В столбце ферментов укажите ферменты рестрикции, которые были использованы, в поле, помеченном как минимальная пиковая высота в процентах от нижнего маркера. Значение по умолчанию — 10%, если нужно. Это значение может быть снижено для выявления небольших пиков, которые были пропущены или повышены, чтобы отбросить пики, возникающие в результате неспецифического шума на электроферограмме.
После внесения любых корректировок в значение минимальной пиковой высоты нажмите кнопку «Повторно интегрировать». Теперь нажмите calc в нижней части диалогового окна. Данные о длине фрагментов, полученные в результате работы биоанализатора, будут заполнены программными полями.
Далее в выпадающем списке очков в левом верхнем углу экрана выберите кубики. Если проба рыбы состоит из одного вида рыбы или смеси, если проба может состоять из смеси, таблица в нижней части экрана будет помечена списком комбинированных очков. Лучшие виды подбираются по результатам всех трех реакций пищеварения.
Идеальные совпадения со счетом один подсвечиваются зеленым цветом. Ближние матчи выделены желтым цветом в верхней части экрана. Нижнее пороговое значение обозначает минимальный размер фрагмента, используемый в анализе, а значение допуска совпадения определяет, насколько близким по длине должен быть фрагмент к прогнозируемому фрагменту, чтобы считаться совпадающим.
Отображаемые значения являются настройками по умолчанию и могут быть скорректированы. Повторите эти шаги для анализа оставшихся образцов ДНК на кончике. Образцы ДНК четырех различных видов рыб были изолированы, амплифицированы и переварены с использованием метода, описанного в этом видео.

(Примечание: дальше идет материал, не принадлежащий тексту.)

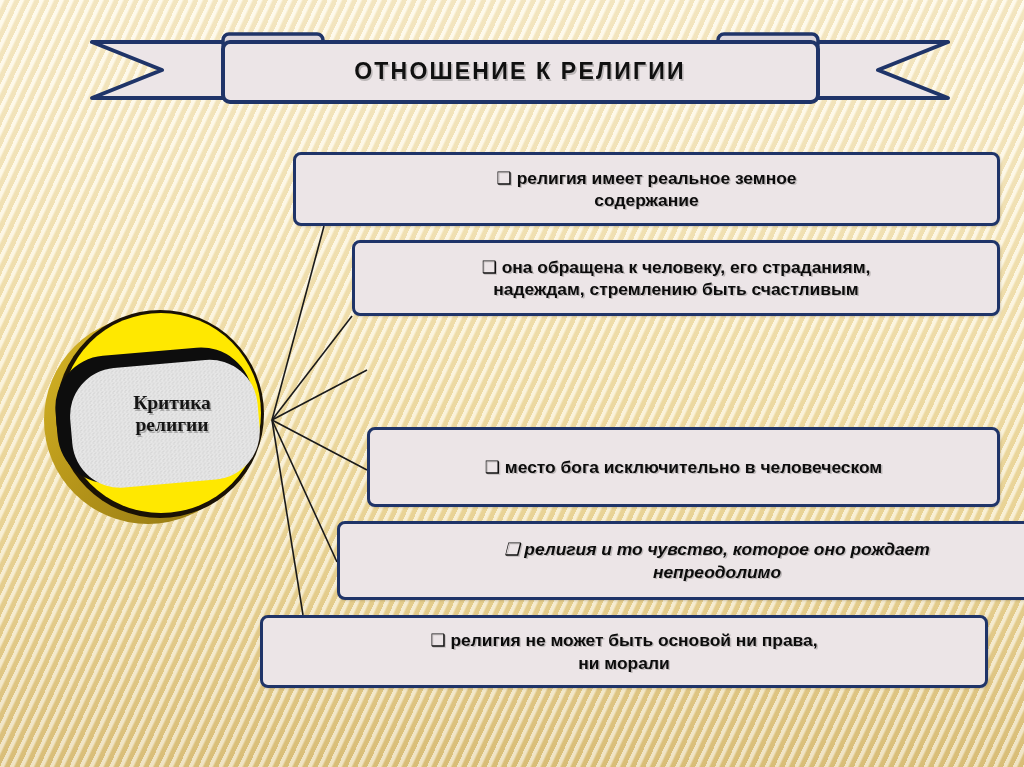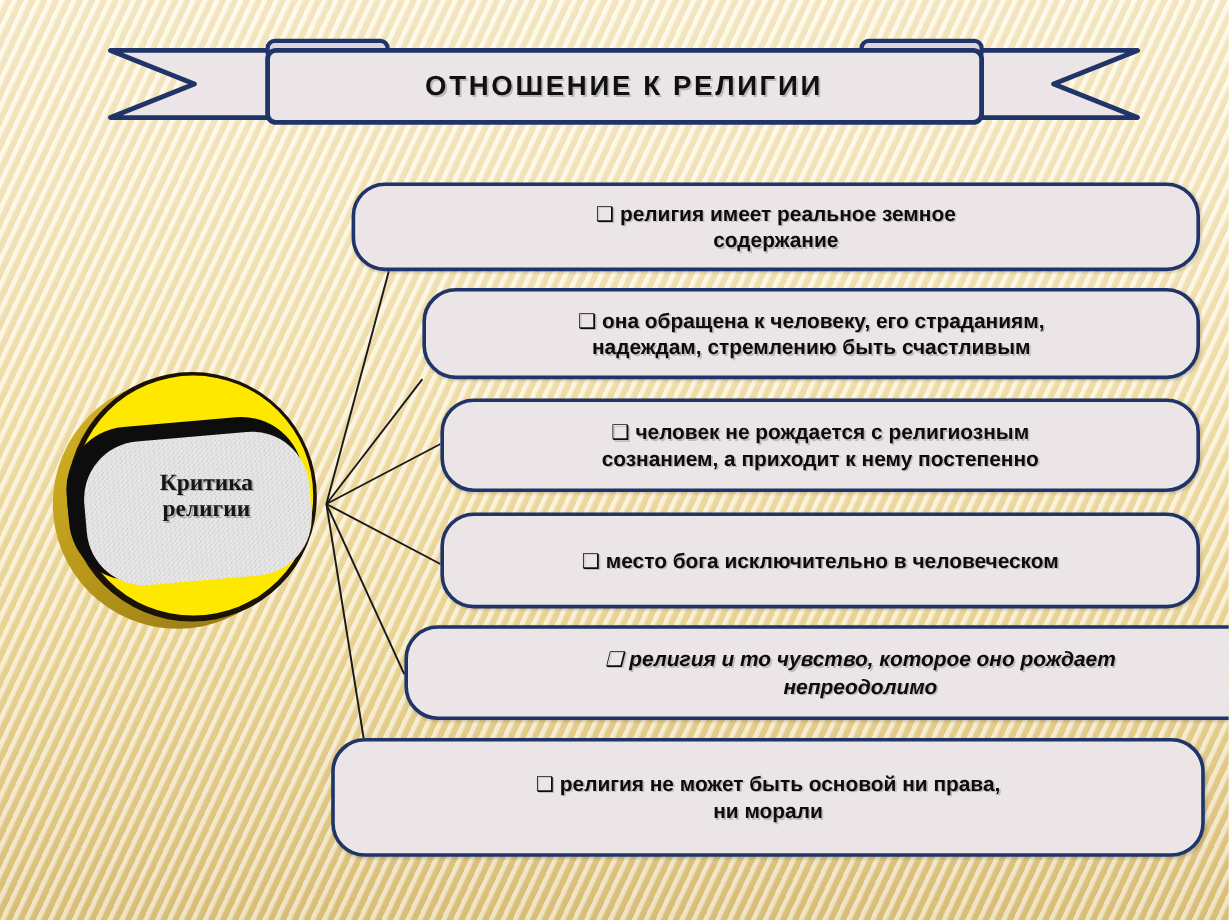"❑ религия имеет реальное земное" .tbox { border-radius: 28px -> 8px }
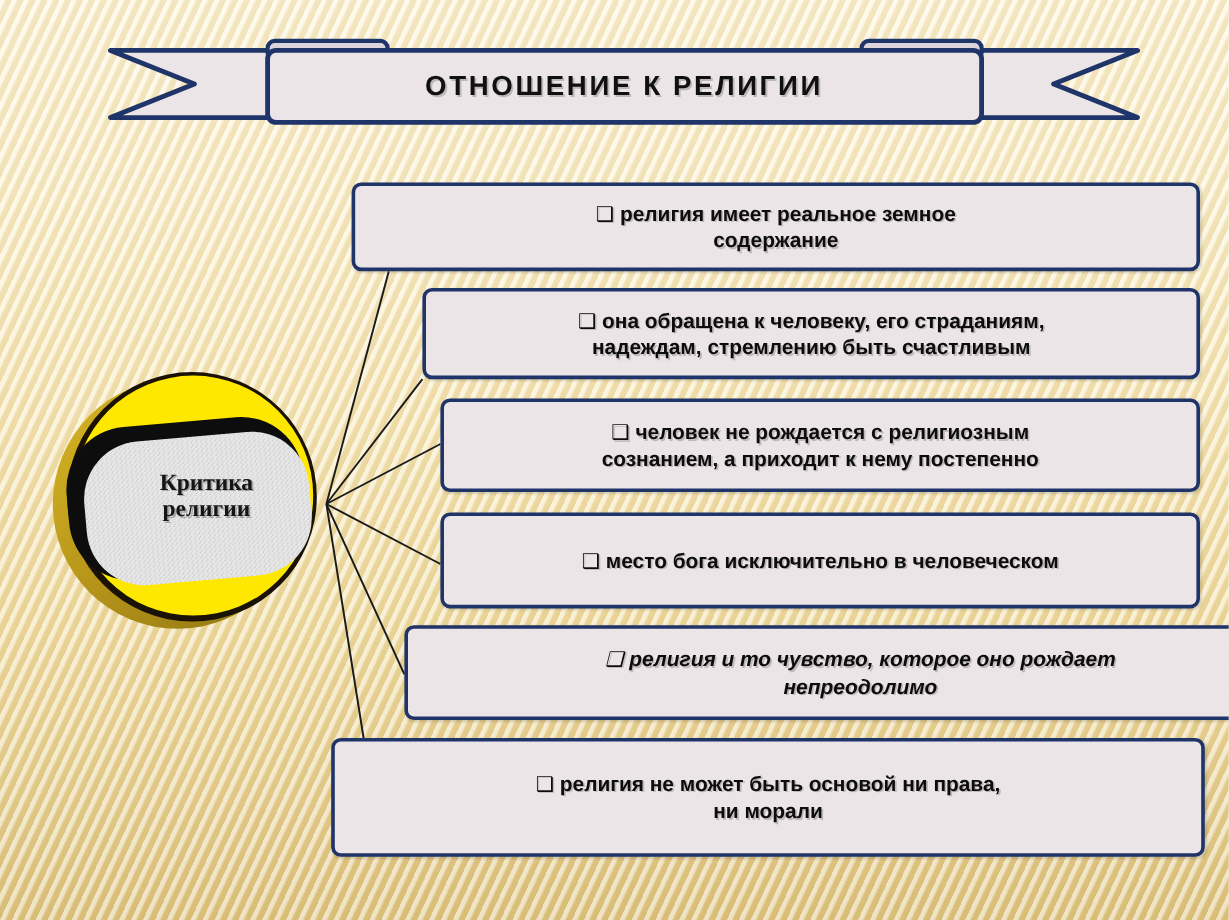"❑ человек не рождается с" div.tbox { html: <div> <div> <span>❑</span> <span>человек не рождается с религиозным</span> <br> <span>сознанием, а приходит к нему постепенно</span> </div> </div> -> none }
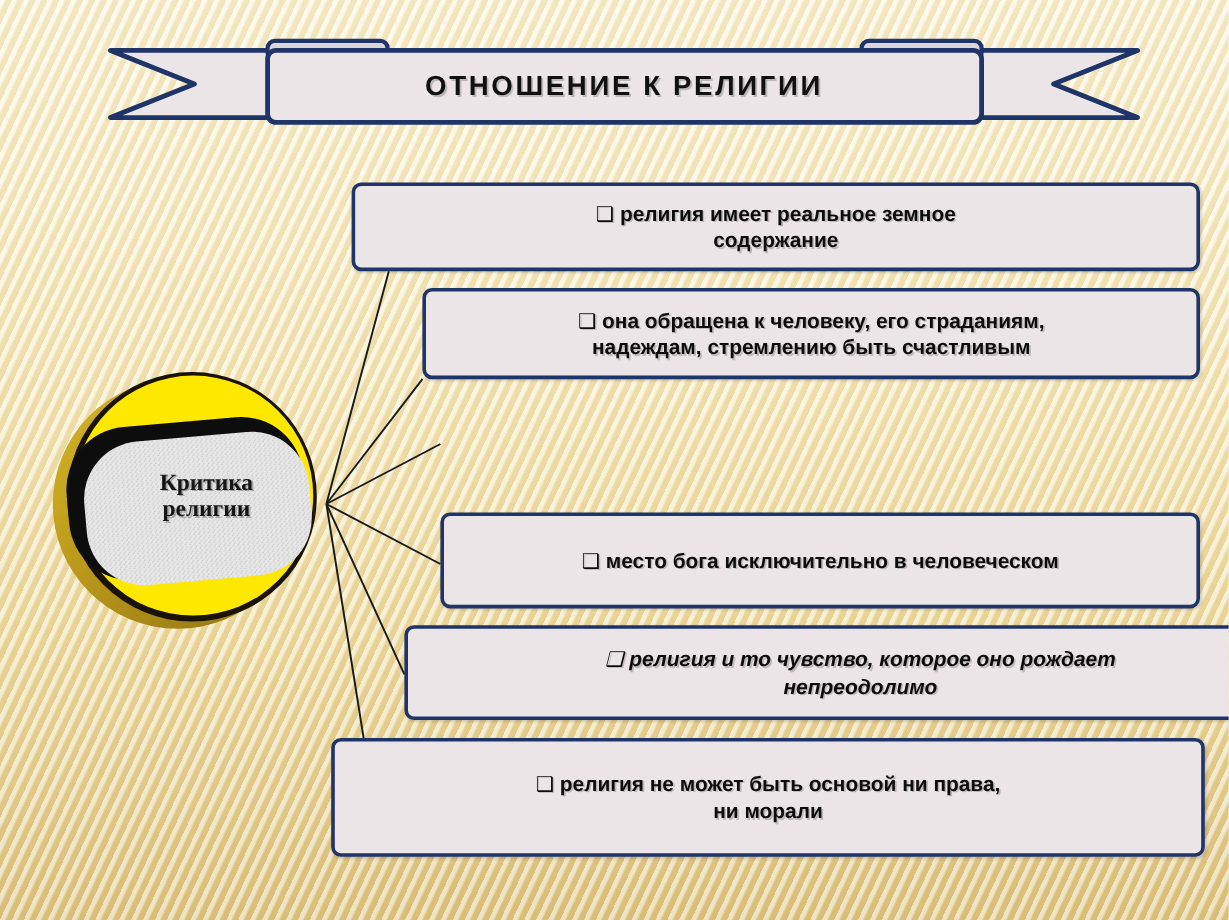"❑ религия не может быть" #box-6 { height: 99px -> 73px; left: 276px -> 260px }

Здесь показан гель биоанализатора, показывающий образцы рестрикционного расщепления, с помощью биоанализатора Agilent и декодера RFLP. Для идентификации рыбы здесь используются программные шаблоны гибки. Первый образец правильно идентифицируется как форель, второй – как тунец, третий – как скальный грунт.
И последний образец в качестве специфической трески. Мы только что показали вам, как проводить идентификацию видов рыб на основе ДНК с помощью метода P-C-R-R-F-L-P компании Agilent. При выполнении этой процедуры важно избегать перекрестного загрязнения образцов, так как метод очень чувствителен.
Вот и все. Теперь вы знаете, как быстро, легко и точно идентифицировать виды рыб, присутствующие в ваших образцах. Спасибо за просмотр и удачи в ваших экспериментах.
Эта публикация описывает ДНК-метод идентификации видов рыб с использованием системы идентификации видов рыб Agilent. Процесс включает в себя извлечение ДНК, ПЦР-амплификацию и анализ RFLP для определения видов из различных образцов рыбы.